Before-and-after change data
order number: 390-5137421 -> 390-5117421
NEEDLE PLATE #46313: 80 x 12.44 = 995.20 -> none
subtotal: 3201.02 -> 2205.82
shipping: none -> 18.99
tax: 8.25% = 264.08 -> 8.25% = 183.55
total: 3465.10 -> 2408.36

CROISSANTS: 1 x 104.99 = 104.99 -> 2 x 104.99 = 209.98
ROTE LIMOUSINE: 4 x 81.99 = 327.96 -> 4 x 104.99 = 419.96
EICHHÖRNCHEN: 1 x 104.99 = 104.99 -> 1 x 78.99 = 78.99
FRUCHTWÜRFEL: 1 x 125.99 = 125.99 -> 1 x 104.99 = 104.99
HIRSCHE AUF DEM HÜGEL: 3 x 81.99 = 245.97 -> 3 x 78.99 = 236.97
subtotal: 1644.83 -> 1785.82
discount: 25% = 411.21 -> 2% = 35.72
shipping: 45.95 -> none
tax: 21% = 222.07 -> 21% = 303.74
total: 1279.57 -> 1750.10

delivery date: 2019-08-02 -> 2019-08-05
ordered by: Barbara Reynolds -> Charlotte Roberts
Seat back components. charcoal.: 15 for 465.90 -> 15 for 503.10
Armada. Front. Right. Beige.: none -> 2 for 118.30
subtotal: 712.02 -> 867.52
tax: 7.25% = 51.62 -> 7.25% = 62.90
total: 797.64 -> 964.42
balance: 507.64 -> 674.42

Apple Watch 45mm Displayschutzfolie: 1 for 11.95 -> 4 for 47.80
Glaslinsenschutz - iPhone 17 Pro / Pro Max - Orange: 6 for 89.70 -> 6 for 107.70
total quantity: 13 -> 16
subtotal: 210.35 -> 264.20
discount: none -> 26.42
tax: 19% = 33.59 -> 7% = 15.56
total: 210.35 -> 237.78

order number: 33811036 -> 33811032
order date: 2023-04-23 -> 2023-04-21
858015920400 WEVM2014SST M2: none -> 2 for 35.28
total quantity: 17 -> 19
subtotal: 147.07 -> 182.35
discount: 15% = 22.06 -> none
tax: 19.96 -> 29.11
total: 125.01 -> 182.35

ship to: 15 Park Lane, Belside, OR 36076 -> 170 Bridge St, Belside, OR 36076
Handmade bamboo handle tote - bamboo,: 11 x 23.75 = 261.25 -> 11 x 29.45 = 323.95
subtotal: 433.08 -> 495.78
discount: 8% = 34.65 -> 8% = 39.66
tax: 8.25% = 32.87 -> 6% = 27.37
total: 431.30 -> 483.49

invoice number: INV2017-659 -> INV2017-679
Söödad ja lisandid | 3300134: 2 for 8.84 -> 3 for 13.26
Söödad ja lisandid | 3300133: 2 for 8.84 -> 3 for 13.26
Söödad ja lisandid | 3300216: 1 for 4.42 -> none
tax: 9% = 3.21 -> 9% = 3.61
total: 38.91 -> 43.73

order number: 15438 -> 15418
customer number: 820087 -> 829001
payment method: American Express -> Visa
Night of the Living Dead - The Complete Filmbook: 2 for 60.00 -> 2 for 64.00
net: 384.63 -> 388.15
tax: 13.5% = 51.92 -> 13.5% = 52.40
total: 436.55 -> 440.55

■ What you should do
All records are to be restated exactly, from the first line to the last line.

■ Solution below
order number: 390-5137421 -> 390-5117421
NEEDLE PLATE #46313: 80 x 12.44 = 995.20 -> none
subtotal: 3201.02 -> 2205.82
shipping: none -> 18.99
tax: 8.25% = 264.08 -> 8.25% = 183.55
total: 3465.10 -> 2408.36

CROISSANTS: 1 x 104.99 = 104.99 -> 2 x 104.99 = 209.98
ROTE LIMOUSINE: 4 x 81.99 = 327.96 -> 4 x 104.99 = 419.96
EICHHÖRNCHEN: 1 x 104.99 = 104.99 -> 1 x 78.99 = 78.99
FRUCHTWÜRFEL: 1 x 125.99 = 125.99 -> 1 x 104.99 = 104.99
HIRSCHE AUF DEM HÜGEL: 3 x 81.99 = 245.97 -> 3 x 78.99 = 236.97
subtotal: 1644.83 -> 1785.82
discount: 25% = 411.21 -> 2% = 35.72
shipping: 45.95 -> none
tax: 21% = 222.07 -> 21% = 303.74
total: 1279.57 -> 1750.10

delivery date: 2019-08-02 -> 2019-08-05
ordered by: Barbara Reynolds -> Charlotte Roberts
Seat back components. charcoal.: 15 for 465.90 -> 15 for 503.10
Armada. Front. Right. Beige.: none -> 2 for 118.30
subtotal: 712.02 -> 867.52
tax: 7.25% = 51.62 -> 7.25% = 62.90
total: 797.64 -> 964.42
balance: 507.64 -> 674.42

Apple Watch 45mm Displayschutzfolie: 1 for 11.95 -> 4 for 47.80
Glaslinsenschutz - iPhone 17 Pro / Pro Max - Orange: 6 for 89.70 -> 6 for 107.70
total quantity: 13 -> 16
subtotal: 210.35 -> 264.20
discount: none -> 26.42
tax: 19% = 33.59 -> 7% = 15.56
total: 210.35 -> 237.78

order number: 33811036 -> 33811032
order date: 2023-04-23 -> 2023-04-21
858015920400 WEVM2014SST M2: none -> 2 for 35.28
total quantity: 17 -> 19
subtotal: 147.07 -> 182.35
discount: 15% = 22.06 -> none
tax: 19.96 -> 29.11
total: 125.01 -> 182.35

ship to: 15 Park Lane, Belside, OR 36076 -> 170 Bridge St, Belside, OR 36076
Handmade bamboo handle tote - bamboo,: 11 x 23.75 = 261.25 -> 11 x 29.45 = 323.95
subtotal: 433.08 -> 495.78
discount: 8% = 34.65 -> 8% = 39.66
tax: 8.25% = 32.87 -> 6% = 27.37
total: 431.30 -> 483.49

invoice number: INV2017-659 -> INV2017-679
Söödad ja lisandid | 3300134: 2 for 8.84 -> 3 for 13.26
Söödad ja lisandid | 3300133: 2 for 8.84 -> 3 for 13.26
Söödad ja lisandid | 3300216: 1 for 4.42 -> none
tax: 9% = 3.21 -> 9% = 3.61
total: 38.91 -> 43.73

order number: 15438 -> 15418
customer number: 820087 -> 829001
payment method: American Express -> Visa
Night of the Living Dead - The Complete Filmbook: 2 for 60.00 -> 2 for 64.00
net: 384.63 -> 388.15
tax: 13.5% = 51.92 -> 13.5% = 52.40
total: 436.55 -> 440.55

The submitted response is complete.